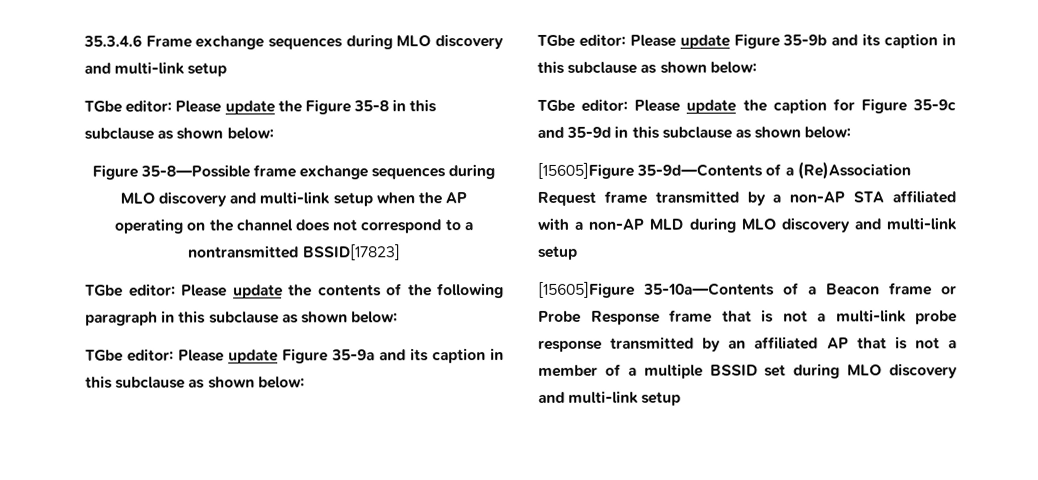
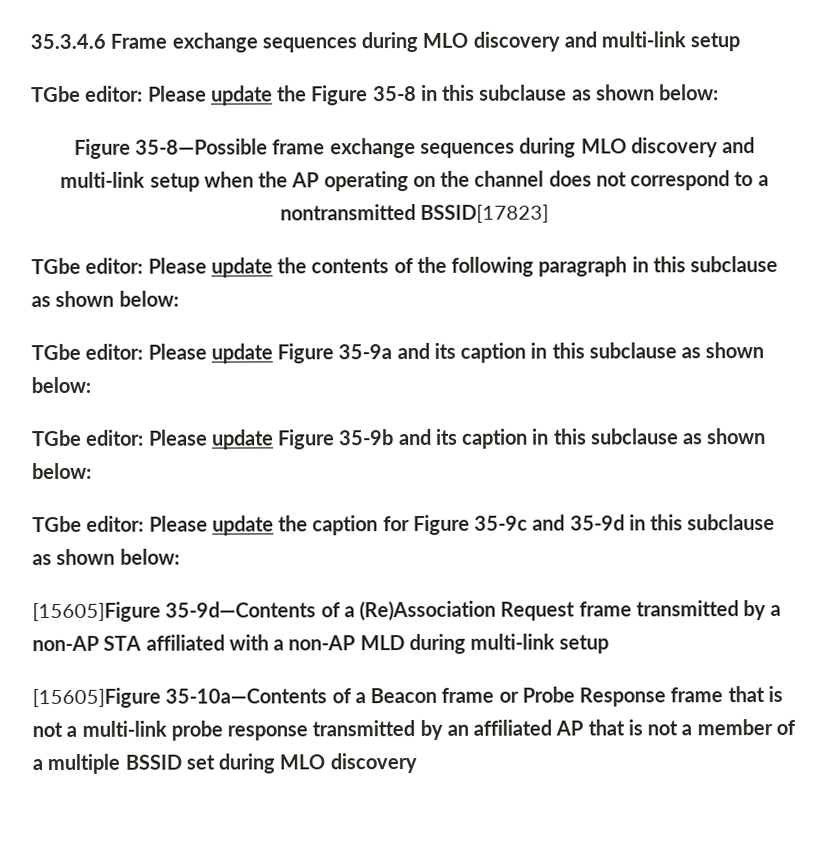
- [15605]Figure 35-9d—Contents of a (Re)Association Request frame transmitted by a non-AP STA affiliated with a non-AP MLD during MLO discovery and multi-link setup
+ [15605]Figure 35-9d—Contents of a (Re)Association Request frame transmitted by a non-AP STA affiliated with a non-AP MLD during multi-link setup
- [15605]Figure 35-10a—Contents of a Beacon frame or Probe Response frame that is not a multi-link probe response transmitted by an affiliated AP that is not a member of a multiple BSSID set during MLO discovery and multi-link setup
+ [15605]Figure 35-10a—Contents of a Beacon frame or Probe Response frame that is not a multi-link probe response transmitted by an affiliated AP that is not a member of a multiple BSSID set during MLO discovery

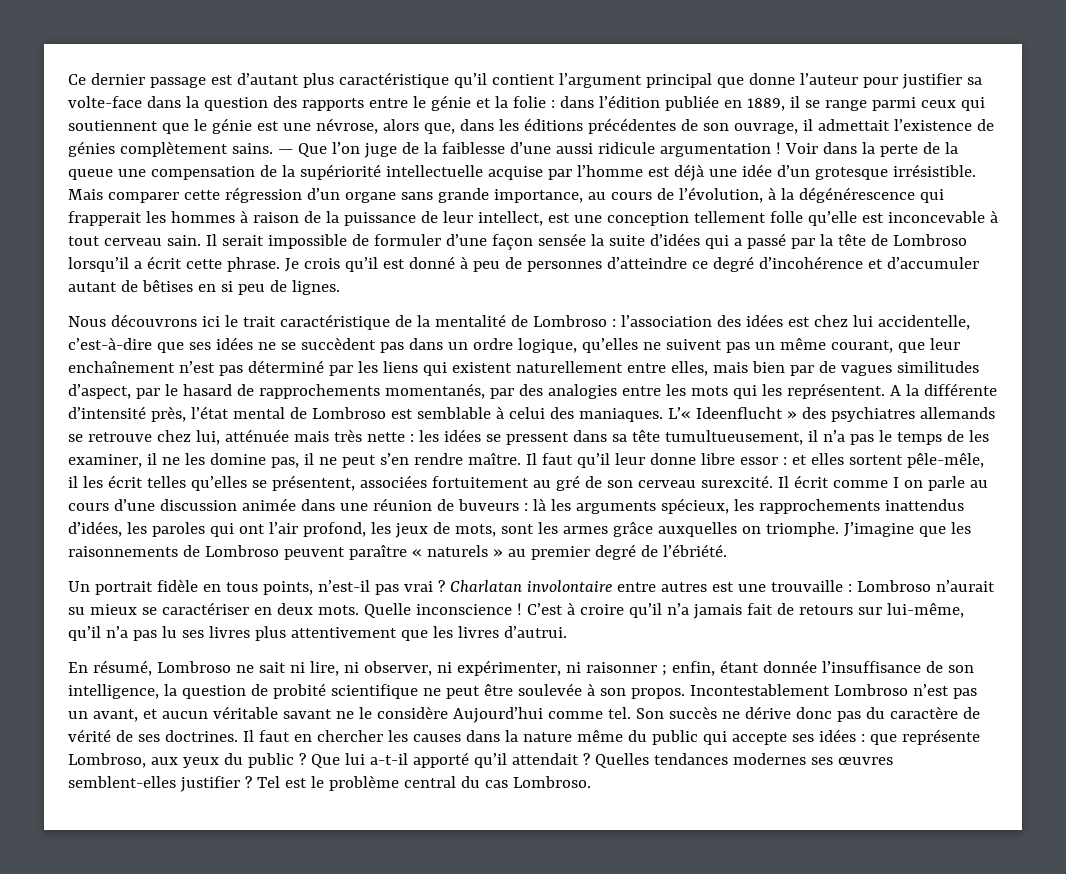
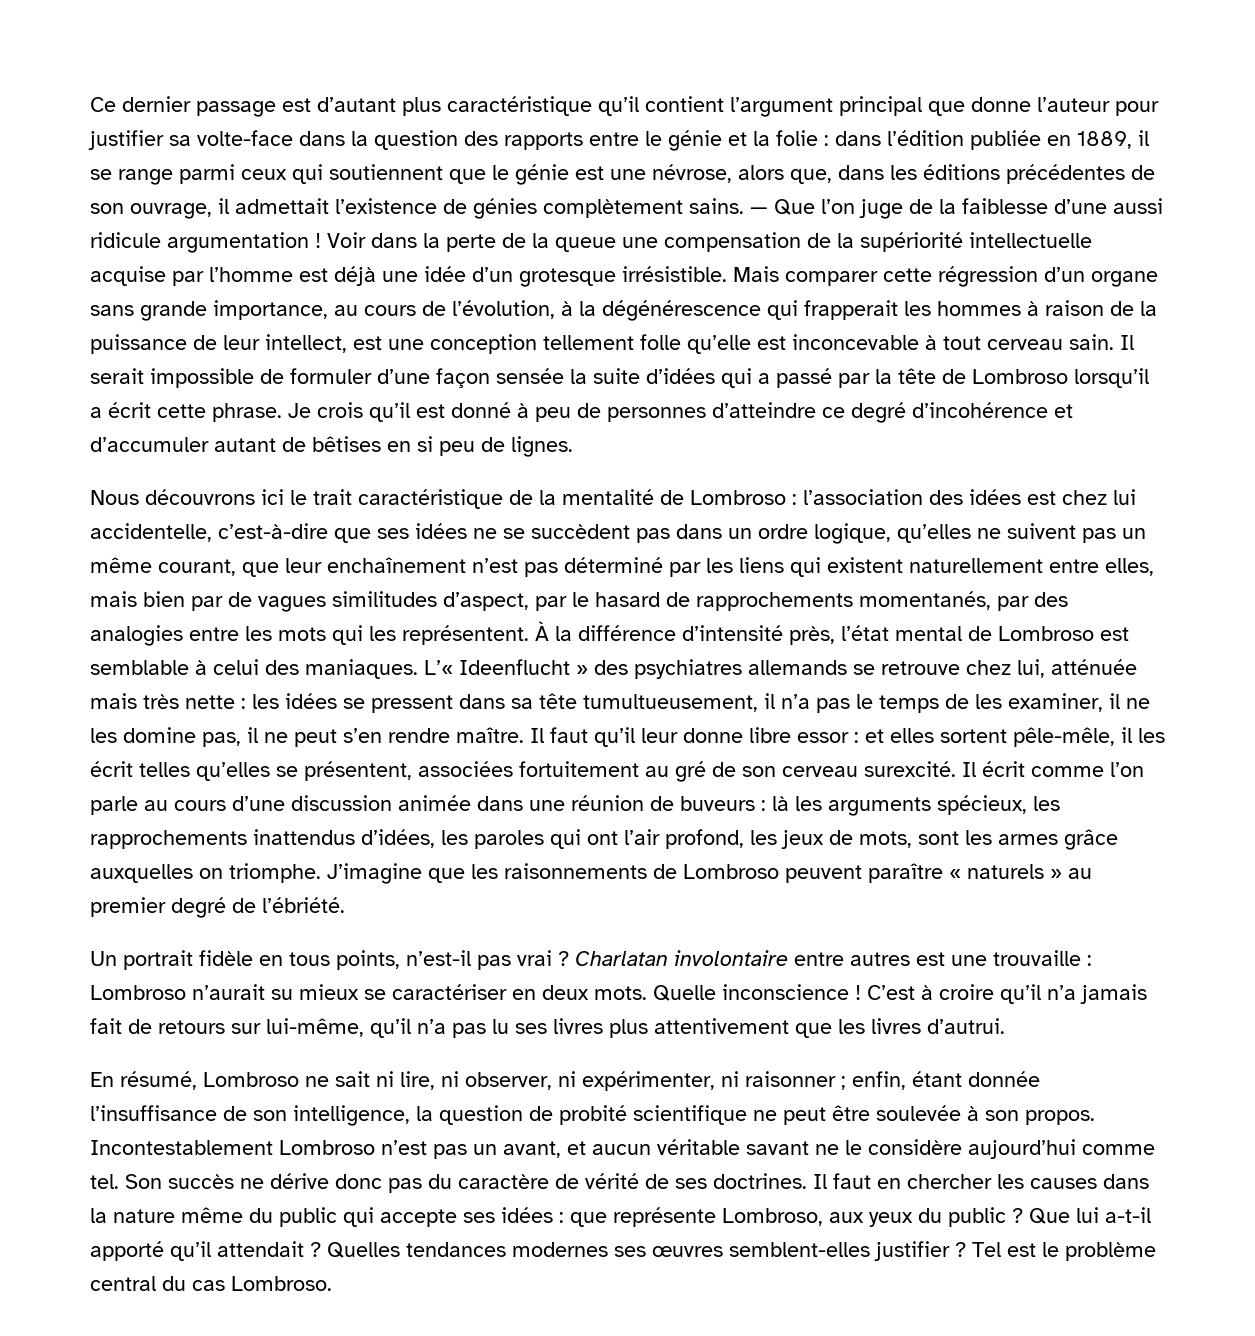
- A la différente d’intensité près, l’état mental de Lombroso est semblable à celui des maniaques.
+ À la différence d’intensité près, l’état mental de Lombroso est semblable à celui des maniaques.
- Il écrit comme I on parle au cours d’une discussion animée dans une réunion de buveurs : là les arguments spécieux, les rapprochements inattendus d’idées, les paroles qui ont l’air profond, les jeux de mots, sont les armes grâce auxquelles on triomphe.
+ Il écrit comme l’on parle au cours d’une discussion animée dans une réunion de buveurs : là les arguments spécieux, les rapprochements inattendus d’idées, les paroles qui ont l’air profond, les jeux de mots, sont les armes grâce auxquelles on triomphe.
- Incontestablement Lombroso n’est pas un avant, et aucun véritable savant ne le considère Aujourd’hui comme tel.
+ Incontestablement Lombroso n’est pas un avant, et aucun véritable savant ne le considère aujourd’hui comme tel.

******************************

# [What is needed]
Filter the records above, keeping each line that contains the word "with".

# [The completed task]
- [15605]Figure 35-9d—Contents of a (Re)Association Request frame transmitted by a non-AP STA affiliated with a non-AP MLD during MLO discovery and multi-link setup
+ [15605]Figure 35-9d—Contents of a (Re)Association Request frame transmitted by a non-AP STA affiliated with a non-AP MLD during multi-link setup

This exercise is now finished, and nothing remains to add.